-- Opening Marker --

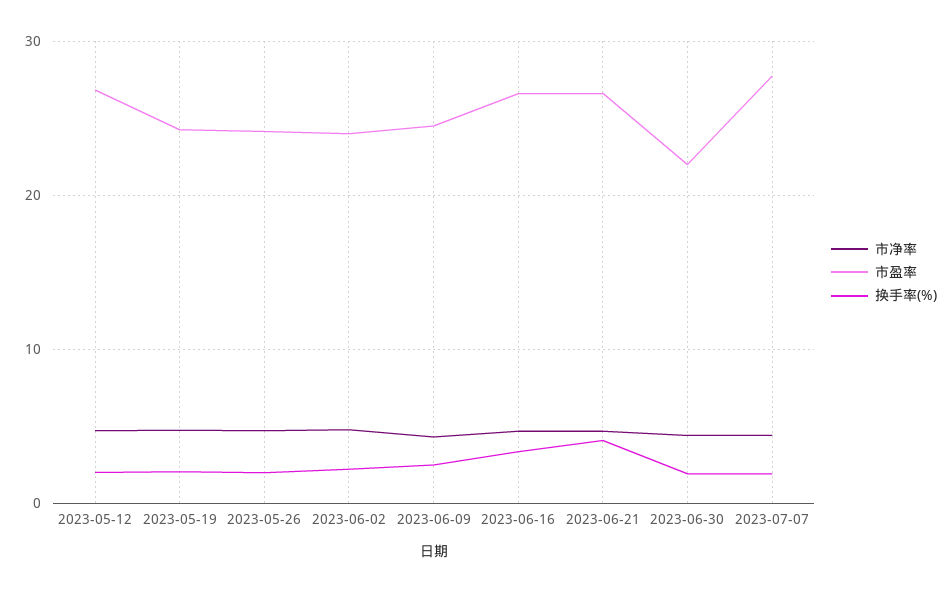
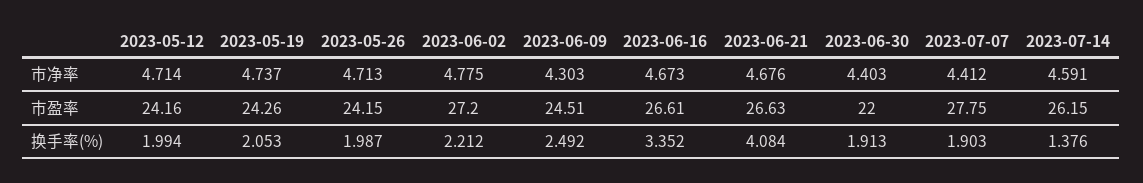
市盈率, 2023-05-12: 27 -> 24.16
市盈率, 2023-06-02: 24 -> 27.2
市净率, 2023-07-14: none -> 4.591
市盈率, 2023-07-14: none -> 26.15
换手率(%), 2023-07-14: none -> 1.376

-- Closing Marker --
-- Opening Marker --

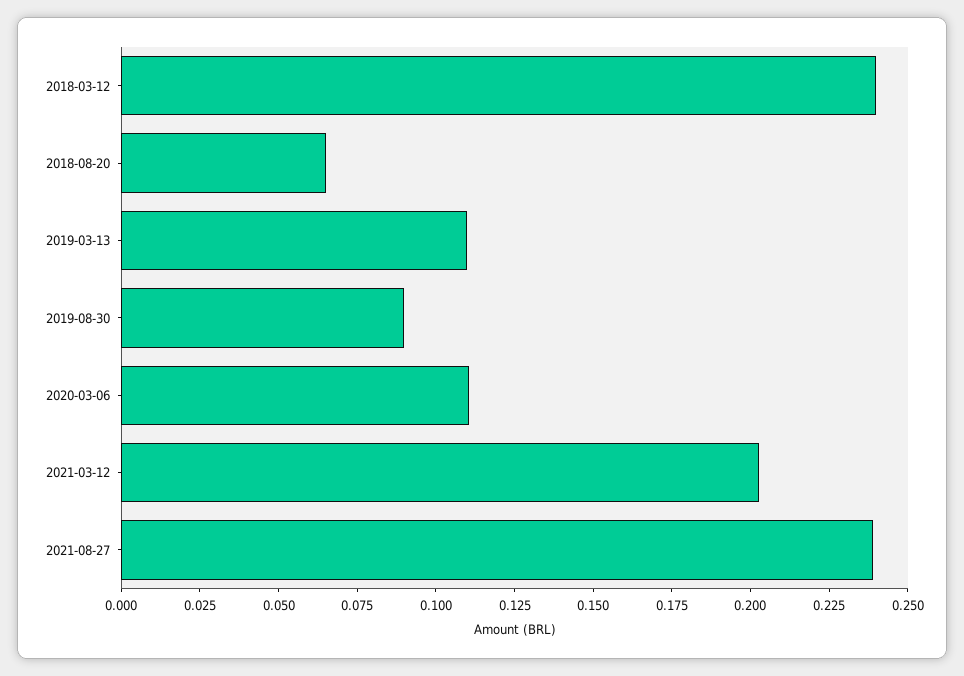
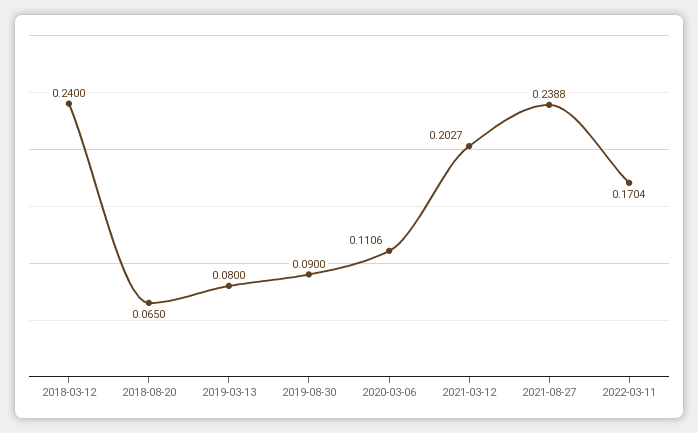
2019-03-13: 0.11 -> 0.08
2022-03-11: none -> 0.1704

-- Closing Marker --

▶ **Activity**
Within the material above, transcribe exactly the lines that run from the line holding "市净率, 2023-07-14: none -> 4.591" through the line holding "换手率(%), 2023-07-14: none -> 1.376".

▶ **Your response**
市净率, 2023-07-14: none -> 4.591
市盈率, 2023-07-14: none -> 26.15
换手率(%), 2023-07-14: none -> 1.376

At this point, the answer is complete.